Salió corriendo de la empresa. Cuando vio la espalda de Adela, que se parecía a la de Melissa, sus ojos se llenaron de ternura. Murray avanzó lentamente. Estaba a punto de extender la mano para abrazar la cintura de Adela cuando, de repente, un olor que no era el de Melissa le asaltó las fosas nasales.
—¿Quién eres?
Murray retrocedió.
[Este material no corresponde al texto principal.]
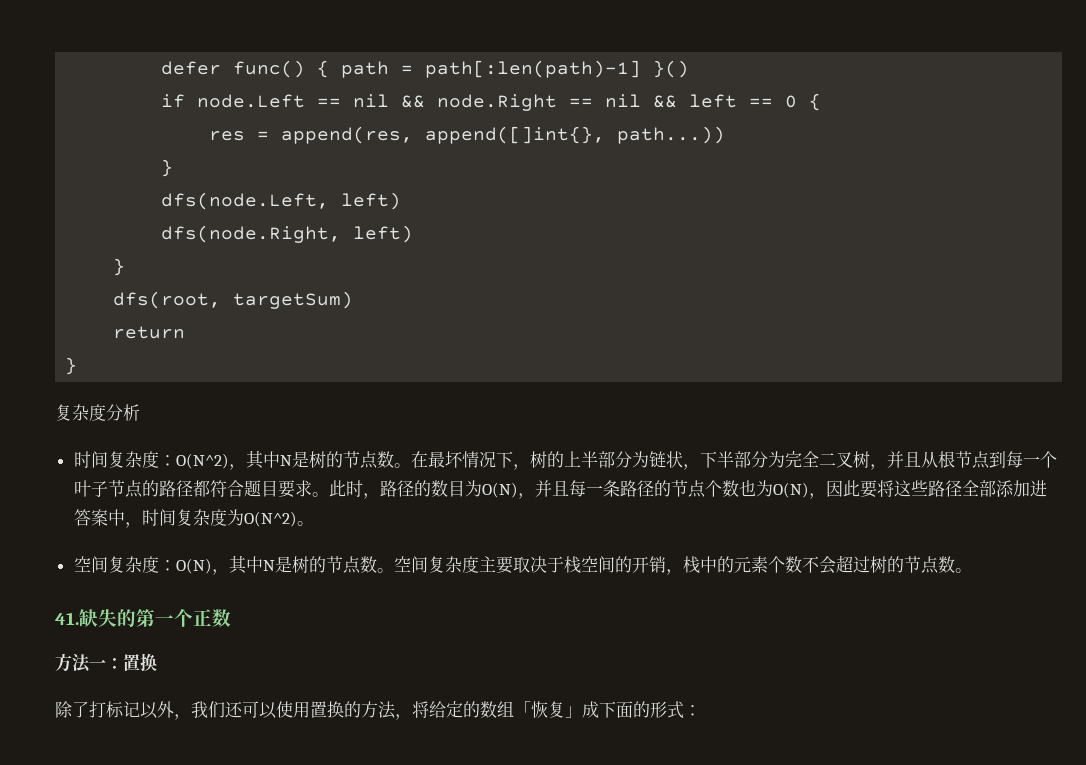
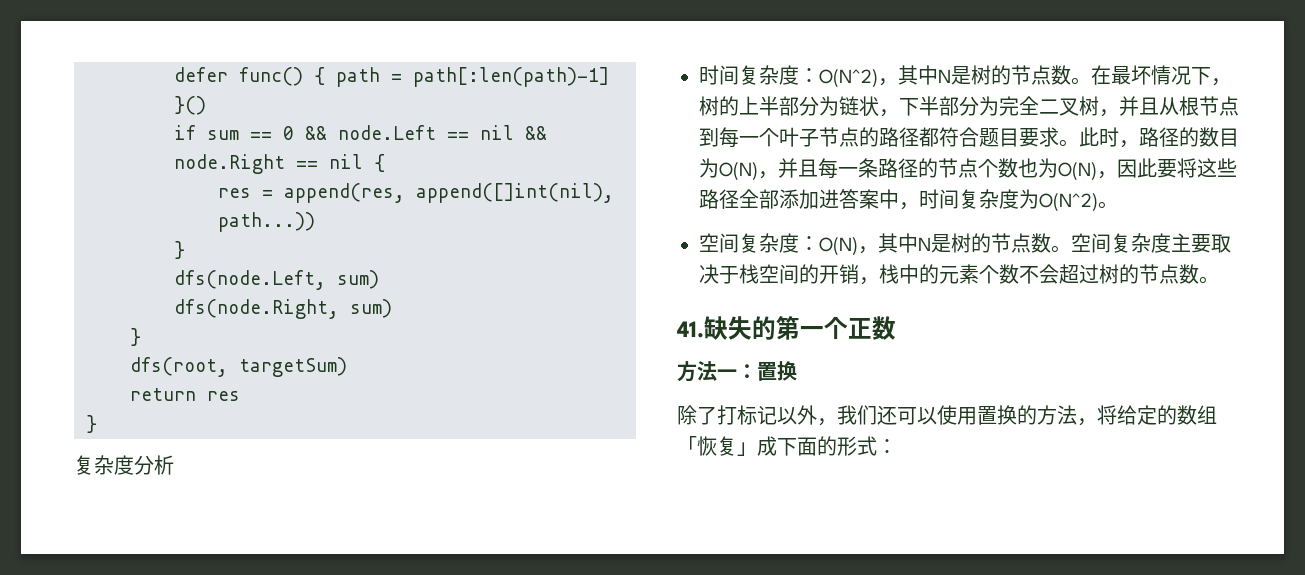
(186, 101) none -> [207,126,327,140] sum == 0 &&
[653,94,798,108] && left == 0 -> (363, 161) none
[425,126,606,144] append([]int{}, -> [416,183,614,203] append([]int(nil),
[341,192,402,210] left) -> [337,270,379,289] sum)
[353,225,414,243] left) -> [350,299,392,318] sum)
(186, 332) none -> [207,391,240,401] res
La persona que tenía delante se dio la vuelta. ¡Era Adela!
—Soy yo. ¿Me has olvidado tan rápido?
Adela parpadeó sus grandes ojos cubiertos de pestañas postizas, lo que le dio asco a Murray.
—¿Cómo te atreves a venir? —preguntó Murray con indiferencia.
Apartó la cara y ni siquiera quiso mirar a Adela.
Adela sonrió con malicia. Sin esperar a que Murray respondiera, se levantó el largo vestido y se fue corriendo sin mirar atrás.
El rostro de Murray se ensombreció. Mirando la figura que se parecía a la de Melissa alejarse cada vez más, no era capaz de descifrar qué tramaba Adela.
El teléfono de Melissa recibió un correo electrónico.
Melissa lo abrió y vio la cara de Adela en el video. Adela estaba a la entrada del edificio de la empresa de Murray. Su sonrisa era como la de una mujer enamorada.
Murray, que estaba detrás de Adela, caminaba lentamente hacia ella, con los ojos llenos de ternura. Desde ese ángulo, parecía que los dos se abrazaban con fuerza.
Melissa entrecerró los ojos. ¡Otra vez Adela!
Pronto, el video que Adela acababa de publicar se convirtió en tendencia.
El rostro de Melissa se ensombreció. No había terminado de lidiar con Quentin, ¡y ahora tenía que lidiar con Adela!
La credibilidad de ese video era para reírse. Melissa sonrió con desdén. El ángulo de este video era demasiado tramposo. Si no se miraba con atención, se podría creer que Murray la estaba engañando.
Melissa no tenía tanto tiempo libre para jugar con Adela. Hizo que alguien investigara la vigilancia de la puerta. Efectivamente, cuando Murray vio a Adela, terminaron discutiendo.
El video de Adela estaba editado con malicia; de lo contrario, ¿cómo podrían verse sus caras tan nítidas? ¡Adela pretendía decirles a los internautas quiénes eran esas dos personas!
Melissa no se contuvo. Publicó directamente el video de vigilancia en internet con algunas frases: «¿Te vestiste como yo para seducir a mi marido?».
En cuanto se publicó este video, la opinión pública cambió.
Esto, sin duda, le dio un duro golpe a Adela y demostró que mentía.
Los internautas se enfadaron con Adela. La última vez fue ella la que armó un lío, ¡y ahora volvía a montar una escena!